Il progetto «Marina» aiuta le donne immigrate
Grazie ai fondi 8xmille è stato attivato nello scorso mese nel quartiere cittadino
Un luogo dove incontrarsi, acquisire nuove competenze, fiducia in se stesse, e guardare al futuro.
Nell’ambito del progetto «Marina» attivato circa un mese fa a Cagliari grazie ai fondi 8xmille (fondo carità vescovo) alcune donne immigrate hanno iniziato una nuova vita affiancate dalle volontarie e dalle suore Figlie della Carità di San Vincenzo de’ Paoli.
Il progetto prende il nome dalla sua sede, l’Asilo della Marina, luogo storico della Congregazione, in un quartiere, oggi multietnico, dove le Suore arrivarono nel lontano 1864 per aprire una scuola.
Qui operarono suor Giuseppina Nicoli (proclamata beata nel 2008) e suor Teresa Tambelli. Grazie al loro impegno le Suore diventarono un punto di riferimento anche per i cosiddetti «piccioccus de crobi», i ragazzi di strada muniti di ceste per ripararsi dal sole, dalla pioggia, ma anche nella speranza di qualche lavoretto di facchinaggio.
«Questo progetto – spiega la responsabile Suor Caterina Bua – ci permette di rivalorizzare questo luogo simbolico, recuperando la sua missione fin dalla sua fondazione».
Inoltre «esso ci consente di raggiungere le donne in modo più immediato.
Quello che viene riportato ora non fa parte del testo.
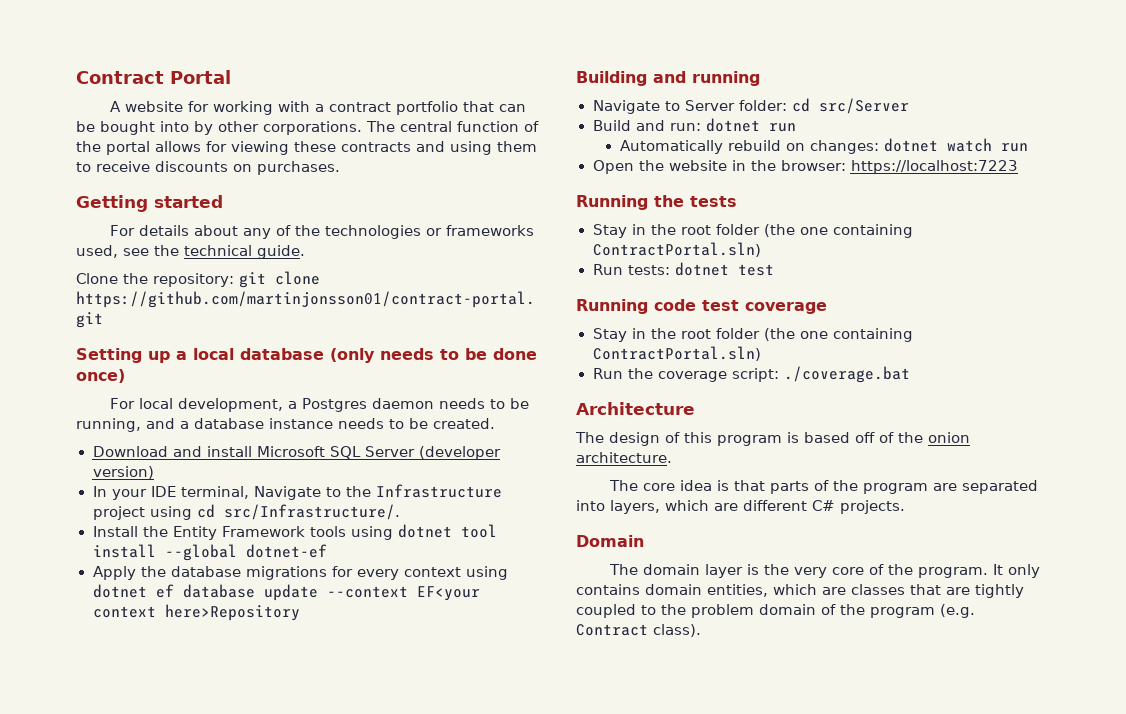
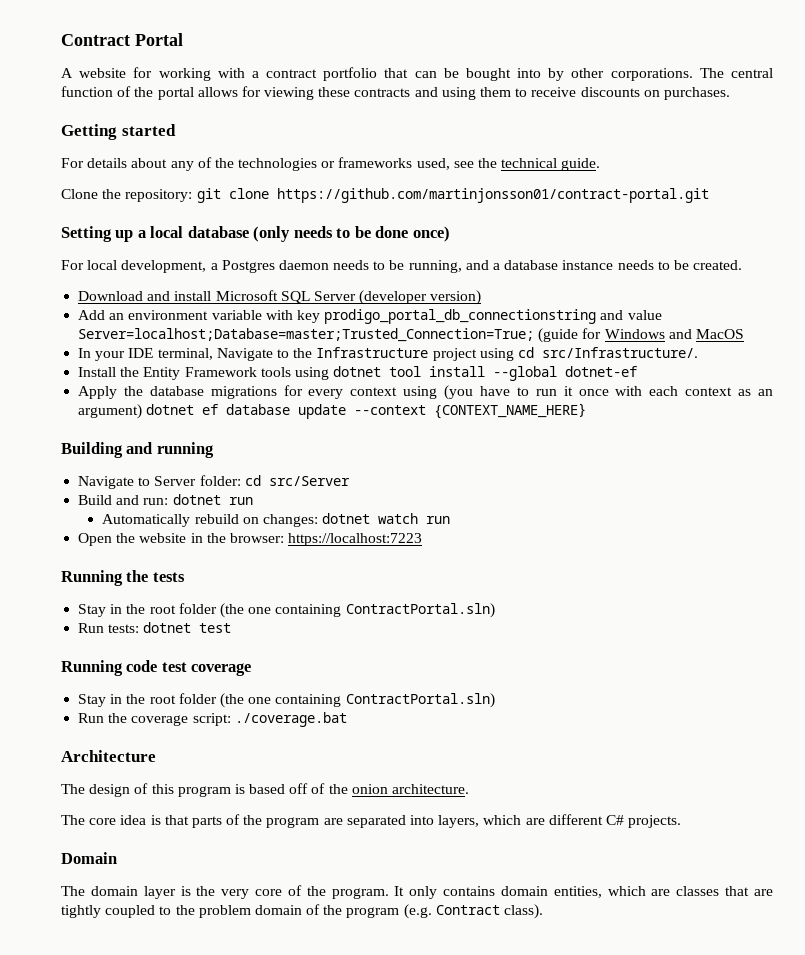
+ Add an environment variable with key prodigo_portal_db_connectionstring and value Server=localhost;Database=master;Trusted_Connection=True; (guide for Windows and MacOS
- Apply the database migrations for every context using dotnet ef database update --context EF<your context here>Repository
+ Apply the database migrations for every context using (you have to run it once with each context as an argument) dotnet ef database update --context {CONTEXT_NAME_HERE}

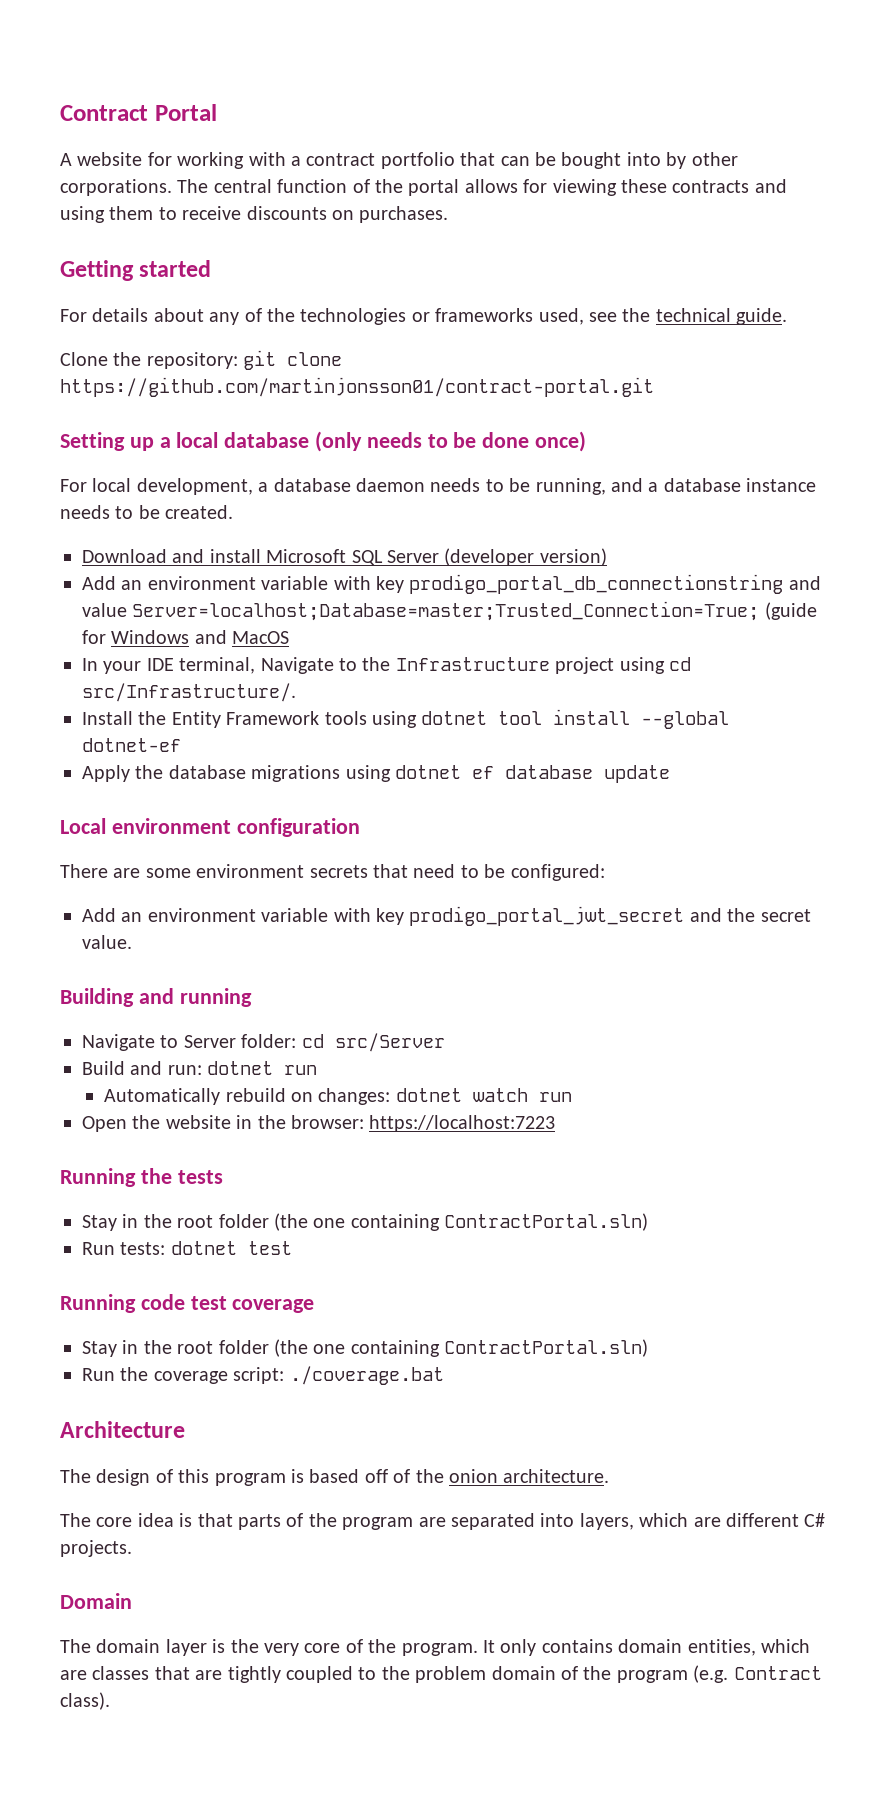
- For local development, a Postgres daemon needs to be running, and a database instance needs to be created.
+ For local development, a database daemon needs to be running, and a database instance needs to be created.
- Apply the database migrations for every context using (you have to run it once with each context as an argument) dotnet ef database update --context {CONTEXT_NAME_HERE}
+ Apply the database migrations using dotnet ef database update
+ Local environment configuration
+ There are some environment secrets that need to be configured:
+ Add an environment variable with key prodigo_portal_jwt_secret and the secret value.

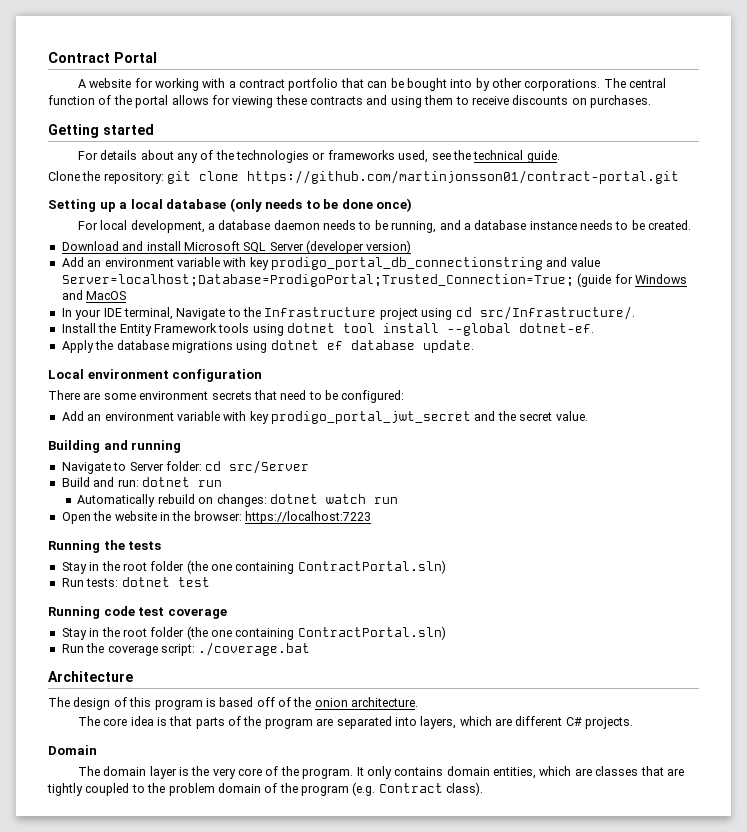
- Add an environment variable with key prodigo_portal_db_connectionstring and value Server=localhost;Database=master;Trusted_Connection=True; (guide for Windows and MacOS
+ Add an environment variable with key prodigo_portal_db_connectionstring and value Server=localhost;Database=ProdigoPortal;Trusted_Connection=True; (guide for Windows and MacOS
- Install the Entity Framework tools using dotnet tool install --global dotnet-ef
+ Install the Entity Framework tools using dotnet tool install --global dotnet-ef.
- Apply the database migrations using dotnet ef database update
+ Apply the database migrations using dotnet ef database update.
Il loro desiderio è essere autonome, trovare un lavoro regolare, emanciparsi da situazioni spesso segnate da sfruttamento lavorativo e violazione di diritti».
«Le destinatarie – spiega Francesca Pitzalis, coordinatrice del progetto – riescono a instaurare con noi un rapporto di confidenza, fiducia, in modo da far emergere anche eventuali situazioni di sfruttamento lavorativo, far sì che prendano coscienza dei loro diritti».
Loro – di età tra i 20 e i 35 anni – vengono da diversi paesi, arrivano attraverso il passaparola o perché già aiutate dalla stessa Congregazione.
«Il progetto ci consente di dare loro risposte immediate».
Il tutto nell’ambito del lavoro della Congregazione, già impegnata da anni sul tema della tratta/sfruttamento lavorativo.
«Le aiutiamo – spiega Laura Serra, volontaria del progetto – a usare il computer, in modo tale che possano scrivere il proprio curriculum vitae, cercare lavoro, adempiere alle pratiche burocratiche. Sono convinta che impareranno ad auto-gestirsi, a cavarsela da sole, e a integrarsi realmente».
«Entriamo in contatto con loro – aggiunge Silvia Argiolas, volontaria del progetto – tenendo conto del loro background culturale. Qui si sentono al sicuro, cerchiamo di trasmettere loro empatia, vicinanza, la gratuità del servizio. La cosa più gratificante è renderle indipendenti, sapere che stanno bene anche senza di noi».
Tra le donne, anche Carla (nome di fantasia), arrivata dall’Indonesia una ventina di anni fa.
Dopo anni di sfruttamento lavorativo, qui ha iniziato a guardare al futuro.
«Avevo l’esigenza di cambiare la mia vita. Quando parlo con le volontarie mi sento libera, sento che mi posso confidare, perché loro non mi chiedono nulla in cambio se non sorrisi. Per me – continua commossa – si è aperta una luce dopo anni di buio. Sto imparando a usare il computer, vorrei trovare un lavoro con i bambini. Sto acquistando fiducia in me stessa e nelle mie capacità».